September 29, 2017 | 11:00 AM – 12:30 PM
Nedderman Hall 229

Seminar Speaker

Bruno Azeredo, PhD

Assistant Professor, Manufacturing Engineering,Arizona State University, Polytechnic School, Tempe, AZ


Nanostructured silicon is (a) the highest-capacity anode for lithium-ion batteries, (b) a superb IR material for silicon photonics, bio-imagining systems and high-emissivity surfaces, (c) a compatible material for bioelectronics and, finally, (d) the most promising earth-abundant candidate for thermoelectric energy harvesters. However, bringing these applications into commercial development is limited by key manufacturing challenges that prevent scalable and low-cost processing of nanostructured silicon such as high defect density, low-dimensionality in geometrical control and low-throughput. Thus, my research focuses scaling up production of nanostructured silicon from micrograms to kilograms in an economical and sustainable fashion. In this talk, I will discuss methods that rely solely on the catalysis of electrochemical reactions to selectively etch silicon into 1D and 3D materials such as silicon nanowires and micro-lens. Our group has developed a novel imprinting platform to directly pattern Porous Silicon and single-crystal Silicon that makes progress towards addressing these challenges. This platform offers new capabilities such as sub-20 nm resolution, centimeter-scale parallelization and 3D geometrical control. Further, it operates at room temperature and utilizes earth-abundant and low cost chemicals, all of which lower the processing costs and may potentially enable large scale production of silicon nanomaterials.

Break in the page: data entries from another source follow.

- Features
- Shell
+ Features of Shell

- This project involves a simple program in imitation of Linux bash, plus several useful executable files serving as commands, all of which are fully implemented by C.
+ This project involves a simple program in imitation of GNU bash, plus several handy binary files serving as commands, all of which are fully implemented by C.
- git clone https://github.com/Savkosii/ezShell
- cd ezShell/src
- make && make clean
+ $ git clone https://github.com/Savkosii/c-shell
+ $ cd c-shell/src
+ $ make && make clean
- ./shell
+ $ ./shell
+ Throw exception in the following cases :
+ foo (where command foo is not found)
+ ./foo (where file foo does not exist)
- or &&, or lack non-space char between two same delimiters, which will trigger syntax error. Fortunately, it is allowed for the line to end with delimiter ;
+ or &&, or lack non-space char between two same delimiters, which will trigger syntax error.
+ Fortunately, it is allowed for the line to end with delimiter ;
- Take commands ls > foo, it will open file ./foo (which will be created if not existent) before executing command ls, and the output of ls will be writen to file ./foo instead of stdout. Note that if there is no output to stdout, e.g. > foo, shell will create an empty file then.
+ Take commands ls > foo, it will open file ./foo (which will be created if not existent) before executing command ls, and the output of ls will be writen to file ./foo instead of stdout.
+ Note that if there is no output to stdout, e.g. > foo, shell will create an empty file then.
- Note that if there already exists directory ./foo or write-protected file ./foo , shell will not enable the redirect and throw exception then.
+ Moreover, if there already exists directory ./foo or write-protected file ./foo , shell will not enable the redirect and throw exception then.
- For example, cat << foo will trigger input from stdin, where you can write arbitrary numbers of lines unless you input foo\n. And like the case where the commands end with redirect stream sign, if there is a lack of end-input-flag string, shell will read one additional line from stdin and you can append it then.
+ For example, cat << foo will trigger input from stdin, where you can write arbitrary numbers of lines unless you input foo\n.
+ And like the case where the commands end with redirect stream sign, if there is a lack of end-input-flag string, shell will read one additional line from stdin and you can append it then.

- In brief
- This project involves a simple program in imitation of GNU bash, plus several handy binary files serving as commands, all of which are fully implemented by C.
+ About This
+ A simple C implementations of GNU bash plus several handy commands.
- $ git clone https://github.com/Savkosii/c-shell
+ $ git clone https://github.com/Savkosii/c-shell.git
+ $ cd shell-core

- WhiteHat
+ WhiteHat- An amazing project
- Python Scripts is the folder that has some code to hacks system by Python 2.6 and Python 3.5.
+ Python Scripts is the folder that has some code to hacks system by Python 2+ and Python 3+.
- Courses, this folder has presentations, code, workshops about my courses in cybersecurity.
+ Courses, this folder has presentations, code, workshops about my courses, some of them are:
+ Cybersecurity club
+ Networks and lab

Bruno Azeredo, Ph.D., is an Assistant Professor in Manufacturing Engineering at Arizona State University’s (ASU) Polytechnic School and member of the ASU Manufacturing Research and Innovation Hub. Dr. Azeredo earned his B.S. in engineering mechanics in 2010, M.S. in theoretical and applied mechanics in 2013, and Ph.D. in mechanical engineering in 2016, all from the University of Illinois at Urbana-Champaign. His research focuses on the design of manufacturing platforms to enable scalable production of micro and nanomaterials for applications in biomedical devices, optics, microelectronics and energy harvesting.